The woman, Sajida al-Rishawi, a 44-year-old Iraqi designated a “sister imprisoned” by Daesh, had carried out attacks in the Jordanian capital a year before her arrest. Sixty tourists, diplomats, and expatriates were killed in suicide attacks committed in three hotels. Al-Rishawi was sentenced to death in 2008 for her participation in the attacks.

The man, Ziad Karbouli, was part of al-Qaeda. He had also been sentenced to death in 2008.

The two executions have been interpreted as Amman’s response to the appalling murder of Maaz Al-Kassasbeh, a Jordanian pilot captured on Dec.24 by the Islamic State after the crash of his plane in Syria, where he participated in air strikes for the international coalition against the Islamic State.

The barbarism of the execution of the pilot (burned alive in a cage) raised the emotions of well-known figures in the world of politics.

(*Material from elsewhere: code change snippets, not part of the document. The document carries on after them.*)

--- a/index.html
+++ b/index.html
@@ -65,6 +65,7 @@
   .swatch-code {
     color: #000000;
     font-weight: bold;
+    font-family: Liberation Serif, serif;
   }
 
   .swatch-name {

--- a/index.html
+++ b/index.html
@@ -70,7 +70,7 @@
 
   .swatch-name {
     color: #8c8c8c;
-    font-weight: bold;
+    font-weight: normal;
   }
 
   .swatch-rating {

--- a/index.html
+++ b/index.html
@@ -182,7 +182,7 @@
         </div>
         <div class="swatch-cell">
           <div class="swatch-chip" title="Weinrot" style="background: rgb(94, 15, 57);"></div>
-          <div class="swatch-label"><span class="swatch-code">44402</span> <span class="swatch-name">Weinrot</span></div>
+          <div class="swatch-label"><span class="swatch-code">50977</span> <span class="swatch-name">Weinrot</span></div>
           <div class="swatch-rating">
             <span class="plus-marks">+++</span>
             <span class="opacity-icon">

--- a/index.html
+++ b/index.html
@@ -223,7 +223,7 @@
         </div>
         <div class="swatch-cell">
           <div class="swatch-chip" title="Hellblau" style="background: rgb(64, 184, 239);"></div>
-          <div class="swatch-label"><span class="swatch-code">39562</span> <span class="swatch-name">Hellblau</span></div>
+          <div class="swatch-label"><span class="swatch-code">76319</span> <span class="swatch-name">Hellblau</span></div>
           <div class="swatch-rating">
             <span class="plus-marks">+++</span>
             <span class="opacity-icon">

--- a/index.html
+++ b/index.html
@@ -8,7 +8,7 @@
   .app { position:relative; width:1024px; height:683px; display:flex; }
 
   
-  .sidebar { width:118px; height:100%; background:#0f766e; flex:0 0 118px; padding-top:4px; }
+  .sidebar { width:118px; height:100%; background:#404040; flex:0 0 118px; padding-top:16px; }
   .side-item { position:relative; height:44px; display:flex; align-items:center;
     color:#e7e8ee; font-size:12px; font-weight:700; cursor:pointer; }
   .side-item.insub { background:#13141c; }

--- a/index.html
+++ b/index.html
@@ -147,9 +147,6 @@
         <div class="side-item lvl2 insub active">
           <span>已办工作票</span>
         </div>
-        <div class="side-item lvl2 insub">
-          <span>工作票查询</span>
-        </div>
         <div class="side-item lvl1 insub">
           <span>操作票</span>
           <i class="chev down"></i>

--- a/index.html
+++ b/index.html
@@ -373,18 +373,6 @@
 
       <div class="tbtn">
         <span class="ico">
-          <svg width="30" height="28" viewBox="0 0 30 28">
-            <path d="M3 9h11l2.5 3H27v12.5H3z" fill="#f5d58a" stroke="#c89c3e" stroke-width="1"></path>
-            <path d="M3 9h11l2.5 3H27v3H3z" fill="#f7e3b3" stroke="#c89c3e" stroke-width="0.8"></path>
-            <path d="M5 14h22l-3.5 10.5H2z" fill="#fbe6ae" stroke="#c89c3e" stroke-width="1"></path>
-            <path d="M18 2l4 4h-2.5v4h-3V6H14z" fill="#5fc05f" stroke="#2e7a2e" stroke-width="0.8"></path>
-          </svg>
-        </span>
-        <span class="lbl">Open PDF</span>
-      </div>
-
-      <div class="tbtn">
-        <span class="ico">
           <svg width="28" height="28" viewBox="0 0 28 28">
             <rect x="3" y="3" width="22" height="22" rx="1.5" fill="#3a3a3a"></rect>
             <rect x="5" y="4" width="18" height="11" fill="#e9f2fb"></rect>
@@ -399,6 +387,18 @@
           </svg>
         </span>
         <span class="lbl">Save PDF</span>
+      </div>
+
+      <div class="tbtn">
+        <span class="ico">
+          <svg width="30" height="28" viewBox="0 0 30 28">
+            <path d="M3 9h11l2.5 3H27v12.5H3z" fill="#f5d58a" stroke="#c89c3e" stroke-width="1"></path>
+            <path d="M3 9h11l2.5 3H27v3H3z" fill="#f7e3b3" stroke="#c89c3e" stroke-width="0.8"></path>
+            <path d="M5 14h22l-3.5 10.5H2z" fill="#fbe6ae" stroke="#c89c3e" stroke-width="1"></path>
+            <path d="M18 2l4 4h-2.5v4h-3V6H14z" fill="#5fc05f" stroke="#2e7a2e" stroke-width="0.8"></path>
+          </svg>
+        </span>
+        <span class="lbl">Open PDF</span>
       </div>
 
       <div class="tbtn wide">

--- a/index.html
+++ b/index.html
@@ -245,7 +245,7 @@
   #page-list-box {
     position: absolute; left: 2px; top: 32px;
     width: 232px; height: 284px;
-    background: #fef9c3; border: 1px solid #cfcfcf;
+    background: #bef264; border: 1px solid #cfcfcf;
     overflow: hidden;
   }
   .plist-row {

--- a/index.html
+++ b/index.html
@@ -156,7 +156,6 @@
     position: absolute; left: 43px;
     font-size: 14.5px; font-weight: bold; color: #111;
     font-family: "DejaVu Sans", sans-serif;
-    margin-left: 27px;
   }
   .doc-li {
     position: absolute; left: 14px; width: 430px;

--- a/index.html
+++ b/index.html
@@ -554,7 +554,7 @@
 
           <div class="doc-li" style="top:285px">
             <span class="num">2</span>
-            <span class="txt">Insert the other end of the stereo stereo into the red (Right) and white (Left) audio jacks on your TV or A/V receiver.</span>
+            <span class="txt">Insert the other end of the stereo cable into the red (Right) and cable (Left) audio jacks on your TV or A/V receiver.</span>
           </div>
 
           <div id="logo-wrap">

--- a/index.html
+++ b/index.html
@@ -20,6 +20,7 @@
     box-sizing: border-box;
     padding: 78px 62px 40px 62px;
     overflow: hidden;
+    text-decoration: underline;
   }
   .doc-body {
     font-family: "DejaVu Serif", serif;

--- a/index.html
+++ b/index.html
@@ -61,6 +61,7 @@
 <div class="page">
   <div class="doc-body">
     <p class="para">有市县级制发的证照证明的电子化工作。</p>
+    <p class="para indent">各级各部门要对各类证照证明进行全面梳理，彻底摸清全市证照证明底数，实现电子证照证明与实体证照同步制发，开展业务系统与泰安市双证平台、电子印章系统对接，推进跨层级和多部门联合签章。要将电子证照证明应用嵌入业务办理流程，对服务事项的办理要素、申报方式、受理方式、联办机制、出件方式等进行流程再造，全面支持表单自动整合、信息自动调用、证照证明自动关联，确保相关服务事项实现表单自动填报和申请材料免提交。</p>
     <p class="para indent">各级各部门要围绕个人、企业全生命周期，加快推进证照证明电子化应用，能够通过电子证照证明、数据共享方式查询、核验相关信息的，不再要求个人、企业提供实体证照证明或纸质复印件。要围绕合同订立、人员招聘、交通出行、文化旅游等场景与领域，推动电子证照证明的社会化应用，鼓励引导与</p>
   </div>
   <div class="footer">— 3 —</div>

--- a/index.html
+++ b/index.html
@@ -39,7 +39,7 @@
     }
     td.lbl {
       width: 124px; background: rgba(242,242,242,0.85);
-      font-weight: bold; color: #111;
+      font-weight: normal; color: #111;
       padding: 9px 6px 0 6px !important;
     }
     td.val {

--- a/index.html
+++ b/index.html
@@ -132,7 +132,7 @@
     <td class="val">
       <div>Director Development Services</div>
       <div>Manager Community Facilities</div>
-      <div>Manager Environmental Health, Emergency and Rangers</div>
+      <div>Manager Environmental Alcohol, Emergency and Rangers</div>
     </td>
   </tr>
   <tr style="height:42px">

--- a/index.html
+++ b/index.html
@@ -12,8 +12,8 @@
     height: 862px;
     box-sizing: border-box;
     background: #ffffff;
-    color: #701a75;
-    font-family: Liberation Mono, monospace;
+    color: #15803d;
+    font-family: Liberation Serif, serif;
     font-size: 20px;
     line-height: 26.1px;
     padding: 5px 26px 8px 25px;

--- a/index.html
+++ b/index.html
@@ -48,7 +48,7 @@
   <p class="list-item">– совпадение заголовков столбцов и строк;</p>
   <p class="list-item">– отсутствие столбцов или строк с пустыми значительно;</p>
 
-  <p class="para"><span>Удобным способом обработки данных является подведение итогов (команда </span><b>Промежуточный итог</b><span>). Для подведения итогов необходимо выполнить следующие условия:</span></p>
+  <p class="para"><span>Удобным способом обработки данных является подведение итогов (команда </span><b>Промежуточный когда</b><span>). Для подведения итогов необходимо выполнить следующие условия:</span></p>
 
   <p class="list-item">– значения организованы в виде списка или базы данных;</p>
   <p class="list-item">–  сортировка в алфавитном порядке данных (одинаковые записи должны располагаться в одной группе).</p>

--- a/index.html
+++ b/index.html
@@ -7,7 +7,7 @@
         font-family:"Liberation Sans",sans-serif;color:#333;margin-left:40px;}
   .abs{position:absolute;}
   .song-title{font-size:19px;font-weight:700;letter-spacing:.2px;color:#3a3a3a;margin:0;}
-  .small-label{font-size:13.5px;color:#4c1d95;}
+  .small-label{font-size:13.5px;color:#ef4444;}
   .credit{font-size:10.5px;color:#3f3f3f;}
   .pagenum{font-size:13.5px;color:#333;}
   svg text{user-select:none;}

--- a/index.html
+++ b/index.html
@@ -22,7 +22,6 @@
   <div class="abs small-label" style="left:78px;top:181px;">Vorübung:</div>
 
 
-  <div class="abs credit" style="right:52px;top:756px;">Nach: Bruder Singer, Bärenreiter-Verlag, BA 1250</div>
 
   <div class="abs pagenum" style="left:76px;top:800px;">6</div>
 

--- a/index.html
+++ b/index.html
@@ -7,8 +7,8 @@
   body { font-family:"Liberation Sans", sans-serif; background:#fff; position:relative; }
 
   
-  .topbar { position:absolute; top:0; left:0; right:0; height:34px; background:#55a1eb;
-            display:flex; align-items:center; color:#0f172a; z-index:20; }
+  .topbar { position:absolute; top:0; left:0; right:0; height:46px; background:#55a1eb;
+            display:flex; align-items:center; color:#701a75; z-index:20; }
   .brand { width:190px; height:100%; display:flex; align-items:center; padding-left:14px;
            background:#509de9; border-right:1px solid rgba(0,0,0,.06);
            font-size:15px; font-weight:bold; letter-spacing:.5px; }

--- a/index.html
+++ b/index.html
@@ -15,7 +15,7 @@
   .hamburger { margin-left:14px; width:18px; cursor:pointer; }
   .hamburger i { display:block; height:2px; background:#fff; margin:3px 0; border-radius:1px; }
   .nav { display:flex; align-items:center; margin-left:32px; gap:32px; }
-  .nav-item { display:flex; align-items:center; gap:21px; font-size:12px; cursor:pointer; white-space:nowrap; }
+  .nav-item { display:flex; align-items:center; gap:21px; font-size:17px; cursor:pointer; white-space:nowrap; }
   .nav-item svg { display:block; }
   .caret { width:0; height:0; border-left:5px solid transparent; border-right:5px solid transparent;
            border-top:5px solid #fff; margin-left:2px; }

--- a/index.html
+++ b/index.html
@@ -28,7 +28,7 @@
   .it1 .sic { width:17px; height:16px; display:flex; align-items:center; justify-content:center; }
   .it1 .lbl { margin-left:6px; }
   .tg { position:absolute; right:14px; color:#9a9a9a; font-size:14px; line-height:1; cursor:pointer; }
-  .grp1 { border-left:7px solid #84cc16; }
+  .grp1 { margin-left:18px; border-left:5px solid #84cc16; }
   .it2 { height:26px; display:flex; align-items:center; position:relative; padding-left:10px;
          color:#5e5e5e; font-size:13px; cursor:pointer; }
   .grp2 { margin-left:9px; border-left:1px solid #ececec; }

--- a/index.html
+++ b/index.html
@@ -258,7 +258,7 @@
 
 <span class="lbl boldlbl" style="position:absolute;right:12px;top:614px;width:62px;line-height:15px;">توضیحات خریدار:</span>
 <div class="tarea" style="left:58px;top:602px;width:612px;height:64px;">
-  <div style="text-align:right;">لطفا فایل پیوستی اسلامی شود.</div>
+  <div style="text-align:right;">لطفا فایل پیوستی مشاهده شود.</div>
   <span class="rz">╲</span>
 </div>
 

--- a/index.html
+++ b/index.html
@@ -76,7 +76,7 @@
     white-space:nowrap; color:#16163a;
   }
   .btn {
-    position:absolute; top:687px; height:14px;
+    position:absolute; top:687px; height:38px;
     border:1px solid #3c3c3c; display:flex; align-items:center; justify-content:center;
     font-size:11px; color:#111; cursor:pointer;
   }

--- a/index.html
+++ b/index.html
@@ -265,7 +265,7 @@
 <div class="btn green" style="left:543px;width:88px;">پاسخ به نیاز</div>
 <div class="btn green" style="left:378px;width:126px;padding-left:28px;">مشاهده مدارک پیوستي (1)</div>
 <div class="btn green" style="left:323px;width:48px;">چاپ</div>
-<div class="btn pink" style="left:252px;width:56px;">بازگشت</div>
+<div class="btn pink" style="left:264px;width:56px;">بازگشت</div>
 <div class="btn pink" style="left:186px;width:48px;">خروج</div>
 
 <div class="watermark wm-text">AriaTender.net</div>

“This Sunni group is the embodiment of evil,” said David Cameron, British Prime Minister, while François Hollande, the French President, condemned the act as a “barbaric murder.”

In a unanimous statement, the 15 member countries of the UN Security Council also “strongly condemned” a “barbaric and cowardly act which once again shows the brutality of the Islamic State.”

The Islamic state had demanded the release of Sajida al-Rishawi in exchange for the Japanese journalist Kenji Goto, who the Islamic State had held hostage. The transaction had not taken place and the Japanese journalist was beheaded.

Japanese Prime Minister Shinzo Abe had described the killing of Goto as a “vile and unforgivable act.”

In Karak, the hometown of the pilot, some people protested outside a local administrative building. They felt that the government had not done enough to obtain his release.

In the most recent video release by the Islamic State, representatives also list names and display photographs and addresses of soldiers from countries participating in the international coalition, and claim to offer a reward of “100 gold coins” to those who would kill one of them.